> ASSIGNMENT
Repeat, exactly as written, all of the entries, but not their pictures.

> GIVEN RECORDS
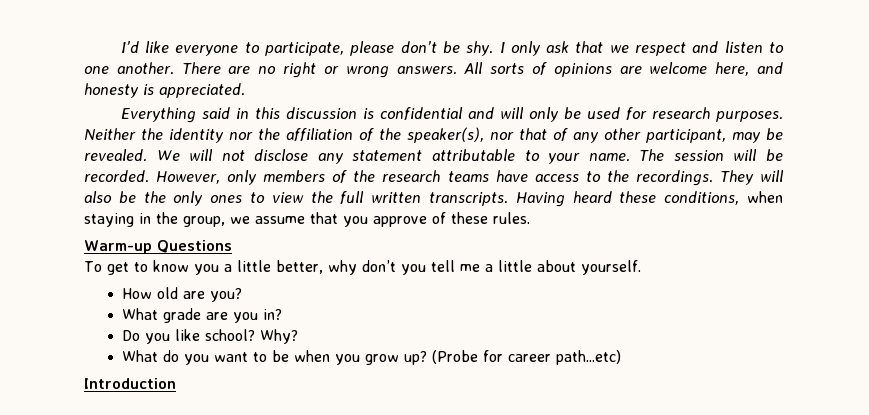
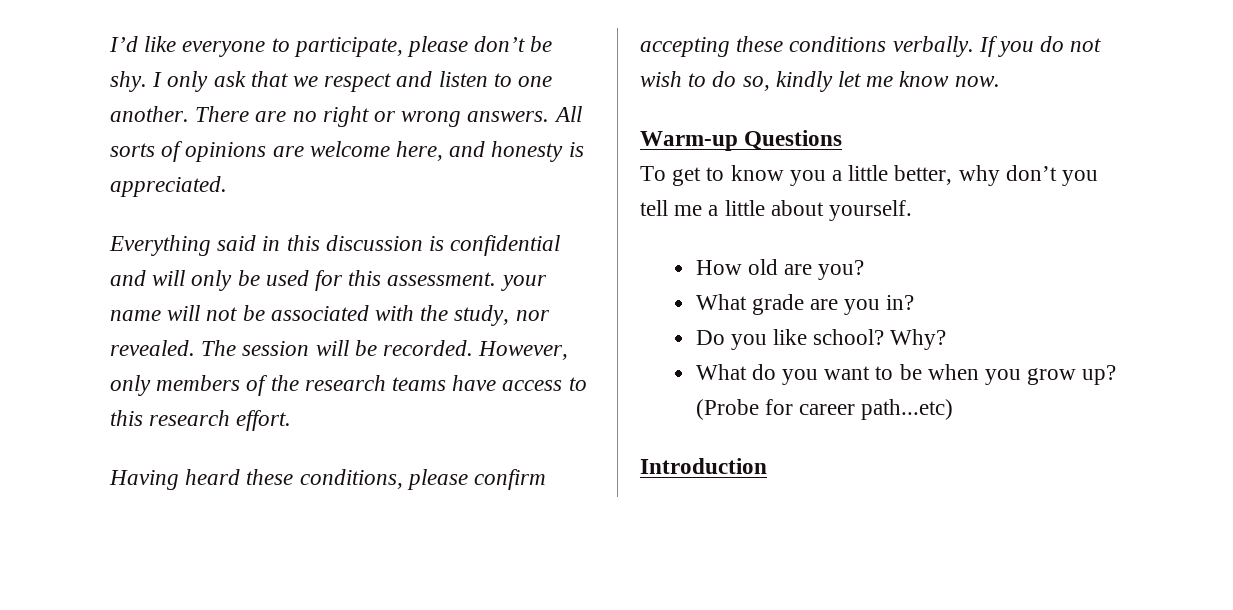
- Everything said in this discussion is confidential and will only be used for research purposes. Neither the identity nor the affiliation of the speaker(s), nor that of any other participant, may be revealed. We will not disclose any statement attributable to your name.
+ Everything said in this discussion is confidential and will only be used for this assessment. your name will not be associated with the study, nor revealed.
- However, only members of the research teams have access to the recordings. They will also be the only ones to view the full written transcripts. Having heard these conditions, when staying in the group, we assume that you approve of these rules.
+ However, only members of the research teams have access to this research effort.
+ Having heard these conditions, please confirm accepting these conditions verbally. If you do not wish to do so, kindly let me know now.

> EXERCISE SOLUTION
- Everything said in this discussion is confidential and will only be used for research purposes. Neither the identity nor the affiliation of the speaker(s), nor that of any other participant, may be revealed. We will not disclose any statement attributable to your name.
+ Everything said in this discussion is confidential and will only be used for this assessment. your name will not be associated with the study, nor revealed.
- However, only members of the research teams have access to the recordings. They will also be the only ones to view the full written transcripts. Having heard these conditions, when staying in the group, we assume that you approve of these rules.
+ However, only members of the research teams have access to this research effort.
+ Having heard these conditions, please confirm accepting these conditions verbally. If you do not wish to do so, kindly let me know now.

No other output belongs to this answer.